Como Bluff, near Medicine Bow, Wyoming

Como Bluff — Apatosaurus ("Bertha")

  • Location
    Como Bluff, near Medicine Bow, Wyoming
  • Formation
    Morrison Formation (Jurassic)
  • Season
    1994–1997

Como Bluff, along an anticline ridge near Medicine Bow, Wyoming, is one of the historic dinosaur localities of North America — a Morrison Formation ridge that produced some of the first great sauropod skeletons during the 19th-century Bone Wars. From 1994 to 1997 I worked here across multiple summer seasons as part of a Dinamation / Casper College research project under the direction of Dr. Robert T. Bakker. It was my first experience digging dinosaurs alongside a world-famous paleontologist, and it set the course for everything that followed.

The work recovered Apatosaurus material from the Morrison Formation, with associated Allosaurus material present. The specimen we called “Bertha” was central to the effort. Bertha was an Apatosaurus that had become mired upright in mud and died standing — and the element we recovered was her pubis, a massive sauropod hip bone.
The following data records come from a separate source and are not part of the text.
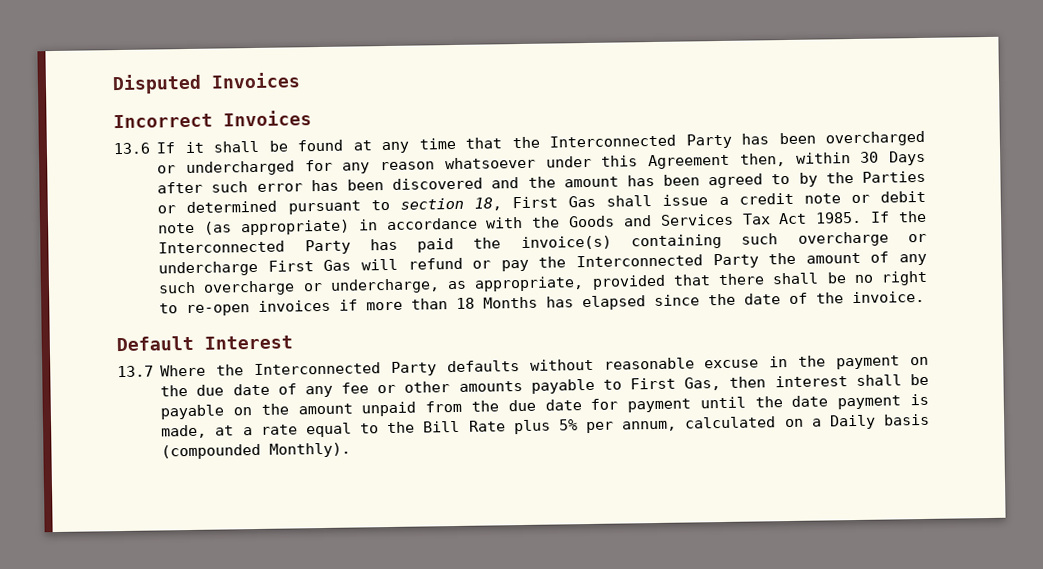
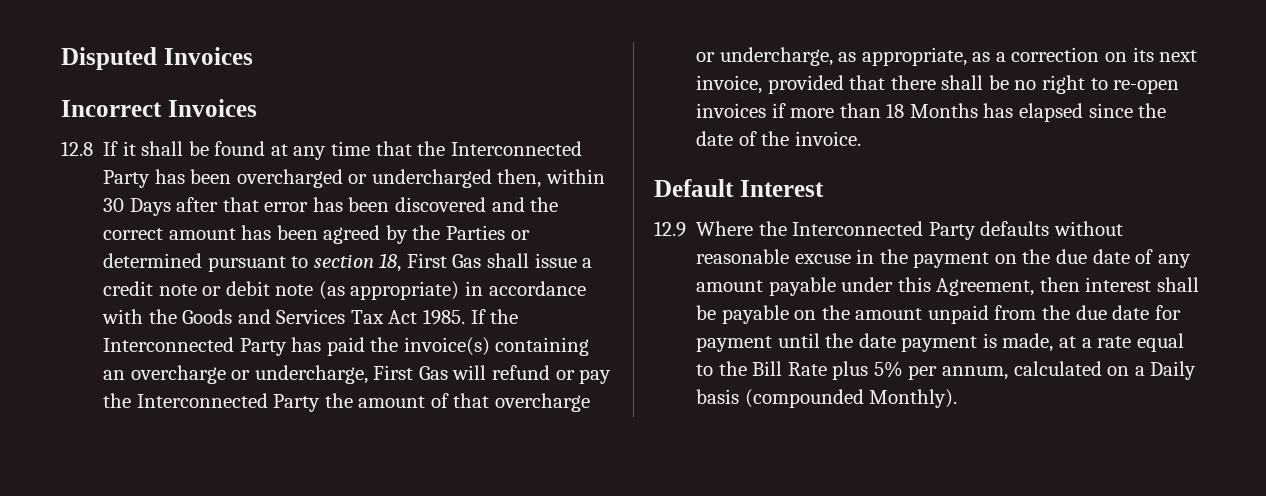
- 13.6 If it shall be found at any time that the Interconnected Party has been overcharged or undercharged for any reason whatsoever under this Agreement then, within 30 Days after such error has been discovered and the amount has been agreed to by the Parties or determined pursuant to section 18, First Gas shall issue a credit note or debit note (as appropriate) in accordance with the Goods and Services Tax Act 1985.
+ 12.8 If it shall be found at any time that the Interconnected Party has been overcharged or undercharged then, within 30 Days after that error has been discovered and the correct amount has been agreed by the Parties or determined pursuant to section 18, First Gas shall issue a credit note or debit note (as appropriate) in accordance with the Goods and Services Tax Act 1985.
- If the Interconnected Party has paid the invoice(s) containing such overcharge or undercharge First Gas will refund or pay the Interconnected Party the amount of any such overcharge or undercharge, as appropriate, provided that there shall be no right to re-open invoices if more than 18 Months has elapsed since the date of the invoice.
+ If the Interconnected Party has paid the invoice(s) containing an overcharge or undercharge, First Gas will refund or pay the Interconnected Party the amount of that overcharge or undercharge, as appropriate, as a correction on its next invoice, provided that there shall be no right to re-open invoices if more than 18 Months has elapsed since the date of the invoice.
- 13.7 Where the Interconnected Party defaults without reasonable excuse in the payment on the due date of any fee or other amounts payable to First Gas, then interest shall be payable on the amount unpaid from the due date for payment until the date payment is made, at a rate equal to the Bill Rate plus 5% per annum, calculated on a Daily basis (compounded Monthly).
+ 12.9 Where the Interconnected Party defaults without reasonable excuse in the payment on the due date of any amount payable under this Agreement, then interest shall be payable on the amount unpaid from the due date for payment until the date payment is made, at a rate equal to the Bill Rate plus 5% per annum, calculated on a Daily basis (compounded Monthly).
Bosco with "Bertha" — a massive sauropod pubis at Como Bluff.

Years later, my Como Bluff dig partner James Filla sent me a cast he had made of an Allosaurus atrox left manus — the hand, with its big recurved claw.

Cast of an Allosaurus atrox left manus with its recurved claw, made by James Filla.

A cast of the left manus of Allosaurus atrox — the hand and its recurved claw — made and sent by dig colleague James Filla (Nederland, Colorado, 1994); the original was found at Como Bluff.

Como Bluff is hard ground to work. The bone-bearing layers are smectitic clays that swell and crack as they dry, so every specimen needed careful stabilization before it could be lifted. Each season ran roughly two weeks and covered the full field cycle — prospecting, excavation, mapping, jacketing, preparation, documentation, and public interaction — worked through desert heat and sudden thunderstorms, with the crew based out of the historic Virginian Hotel in Medicine Bow.

Bosco at Como Bluff — a sauropod bone in the quarry face.

Working beside Bakker meant the science never stopped at the quarry wall — it carried on into long evenings of sketches and argument about how these animals actually lived. This record preserves modern excavation at a historically significant locality and its place in the ongoing Apatosaurus / Brontosaurus research story.